Data excerpts below:

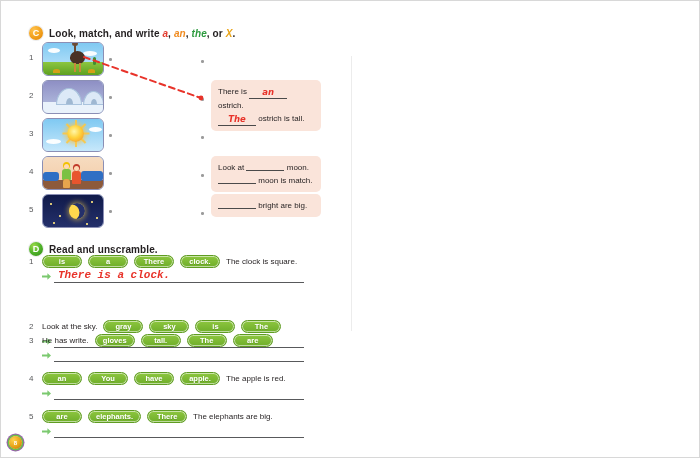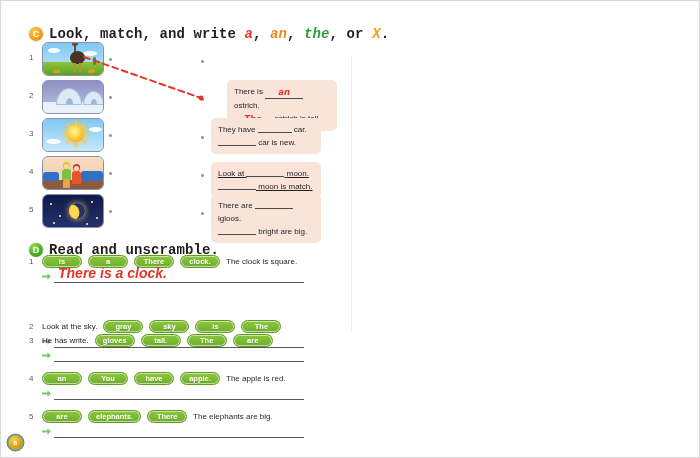--- a/index.html
+++ b/index.html
@@ -43,25 +43,24 @@
     flex: none;
     box-shadow: 0 0 0 1px rgba(0,0,0,0.08);
   }
   .badge-c {
     background: radial-gradient(circle at 35% 28%, #ffc24d 0%, #f5a623 45%, #e08000 100%);
   }
   .badge-d {
     background: radial-gradient(circle at 35% 28%, #9ed94b 0%, #52b42b 48%, #2f8a12 100%);
   }
   .head-text {
-    font-size: 14px;
+    font-size: 10px;
     font-weight: bold;
     letter-spacing: 0.1px;
     white-space: nowrap;
-    font-family: Liberation Mono, monospace;
   }
   .w-a    { color: #e23b2e; font-style: italic; }
   .w-an   { color: #f08a1e; font-style: italic; }
   .w-the  { color: #2e9b3f; font-style: italic; }
   .w-x    { color: #e8a317; font-style: italic; }
 
   
   .c-row {
     position: absolute;
     left: 28px;
@@ -254,24 +253,24 @@
     position: relative;
     width: 250px;
     border-bottom: 1px solid #58595b;
     height: 12px;
   }
   .hand {
     position: absolute;
     left: 4px;
     bottom: 1px;
     color: #e8332a;
-    font-family: Liberation Sans, sans-serif;
+    font-family: Liberation Mono, monospace;
     font-style: italic;
     font-weight: bold;
-    font-size: 14px;
+    font-size: 11px;
     white-space: nowrap;
   }
 
   .divider {
     position: absolute;
     left: 350px;
     top: 55px;
     width: 1px;
     height: 275px;
     background: #ececec;
@@ -382,51 +381,41 @@
       <div class="star" style="left:48px; top:6px;"></div>
       <div class="star" style="left:53px; top:22px;"></div>
       <div class="star" style="left:43px; top:28px;"></div>
     </div>
     <div class="dot c-dot-left"></div>
   </div>
 
   <div class="dot c-dot-right" style="top:59px;"></div>
 
   <div class="dot c-dot-right" style="top:97px;"></div>
-  <div class="tbox" style="top:79px;margin-left:16px;">
+  <div class="tbox" style="top:79px;">
     <div><span>There is</span>
       <span class="ans">an</span>
       <span>ostrich.</span></div>
     <div><span class="ans">The</span>
       <span>ostrich is tall.</span></div>
   </div>
 
   <div class="dot c-dot-right" style="top:135px;"></div>
-  <div class="tbox" style="top:117px;">
-    <div><span>They have</span>
-      <span class="blank short"></span>
-      <span>car.</span></div>
-    <div><span class="blank"></span>
-      <span>car is new.</span></div>
-  </div>
 
   <div class="dot c-dot-right" style="top:173px;"></div>
-  <div class="tbox" style="top:161px;text-decoration:underline;">
+  <div class="tbox" style="top:155px;">
     <div><span>Look at</span>
       <span class="blank"></span>
       <span>moon.</span></div>
     <div><span class="blank"></span>
       <span>moon is match.</span></div>
   </div>
 
   <div class="dot c-dot-right" style="top:211px;"></div>
   <div class="tbox" style="top:193px;">
-    <div><span>There are</span>
-      <span class="blank"></span>
-      <span>igloos.</span></div>
     <div><span class="blank"></span>
       <span>bright are big.</span></div>
   </div>
 
   <svg class="match-line" style="left:80px; top:50px; width:125px; height:55px;" viewBox="0 0 125 55">
     <line x1="3" y1="6" x2="120" y2="47" stroke="#e8332a" stroke-width="2" stroke-dasharray="6 4" stroke-linecap="round"></line>
     <circle cx="120" cy="47" r="2.4" fill="#e8332a"></circle>
   </svg>
 
   <div class="divider"></div>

End of Data excerpts.

## Your objective
Give the data back exactly, omitting all pictures.

## Result
--- a/index.html
+++ b/index.html
@@ -43,25 +43,24 @@
     flex: none;
     box-shadow: 0 0 0 1px rgba(0,0,0,0.08);
   }
   .badge-c {
     background: radial-gradient(circle at 35% 28%, #ffc24d 0%, #f5a623 45%, #e08000 100%);
   }
   .badge-d {
     background: radial-gradient(circle at 35% 28%, #9ed94b 0%, #52b42b 48%, #2f8a12 100%);
   }
   .head-text {
-    font-size: 14px;
+    font-size: 10px;
     font-weight: bold;
     letter-spacing: 0.1px;
     white-space: nowrap;
-    font-family: Liberation Mono, monospace;
   }
   .w-a    { color: #e23b2e; font-style: italic; }
   .w-an   { color: #f08a1e; font-style: italic; }
   .w-the  { color: #2e9b3f; font-style: italic; }
   .w-x    { color: #e8a317; font-style: italic; }
 
   
   .c-row {
     position: absolute;
     left: 28px;
@@ -254,24 +253,24 @@
     position: relative;
     width: 250px;
     border-bottom: 1px solid #58595b;
     height: 12px;
   }
   .hand {
     position: absolute;
     left: 4px;
     bottom: 1px;
     color: #e8332a;
-    font-family: Liberation Sans, sans-serif;
+    font-family: Liberation Mono, monospace;
     font-style: italic;
     font-weight: bold;
-    font-size: 14px;
+    font-size: 11px;
     white-space: nowrap;
   }
 
   .divider {
     position: absolute;
     left: 350px;
     top: 55px;
     width: 1px;
     height: 275px;
     background: #ececec;
@@ -382,51 +381,41 @@
       <div class="star" style="left:48px; top:6px;"></div>
       <div class="star" style="left:53px; top:22px;"></div>
       <div class="star" style="left:43px; top:28px;"></div>
     </div>
     <div class="dot c-dot-left"></div>
   </div>
 
   <div class="dot c-dot-right" style="top:59px;"></div>
 
   <div class="dot c-dot-right" style="top:97px;"></div>
-  <div class="tbox" style="top:79px;margin-left:16px;">
+  <div class="tbox" style="top:79px;">
     <div><span>There is</span>
       <span class="ans">an</span>
       <span>ostrich.</span></div>
     <div><span class="ans">The</span>
       <span>ostrich is tall.</span></div>
   </div>
 
   <div class="dot c-dot-right" style="top:135px;"></div>
-  <div class="tbox" style="top:117px;">
-    <div><span>They have</span>
-      <span class="blank short"></span>
-      <span>car.</span></div>
-    <div><span class="blank"></span>
-      <span>car is new.</span></div>
-  </div>
 
   <div class="dot c-dot-right" style="top:173px;"></div>
-  <div class="tbox" style="top:161px;text-decoration:underline;">
+  <div class="tbox" style="top:155px;">
     <div><span>Look at</span>
       <span class="blank"></span>
       <span>moon.</span></div>
     <div><span class="blank"></span>
       <span>moon is match.</span></div>
   </div>
 
   <div class="dot c-dot-right" style="top:211px;"></div>
   <div class="tbox" style="top:193px;">
-    <div><span>There are</span>
-      <span class="blank"></span>
-      <span>igloos.</span></div>
     <div><span class="blank"></span>
       <span>bright are big.</span></div>
   </div>
 
   <svg class="match-line" style="left:80px; top:50px; width:125px; height:55px;" viewBox="0 0 125 55">
     <line x1="3" y1="6" x2="120" y2="47" stroke="#e8332a" stroke-width="2" stroke-dasharray="6 4" stroke-linecap="round"></line>
     <circle cx="120" cy="47" r="2.4" fill="#e8332a"></circle>
   </svg>
 
   <div class="divider"></div>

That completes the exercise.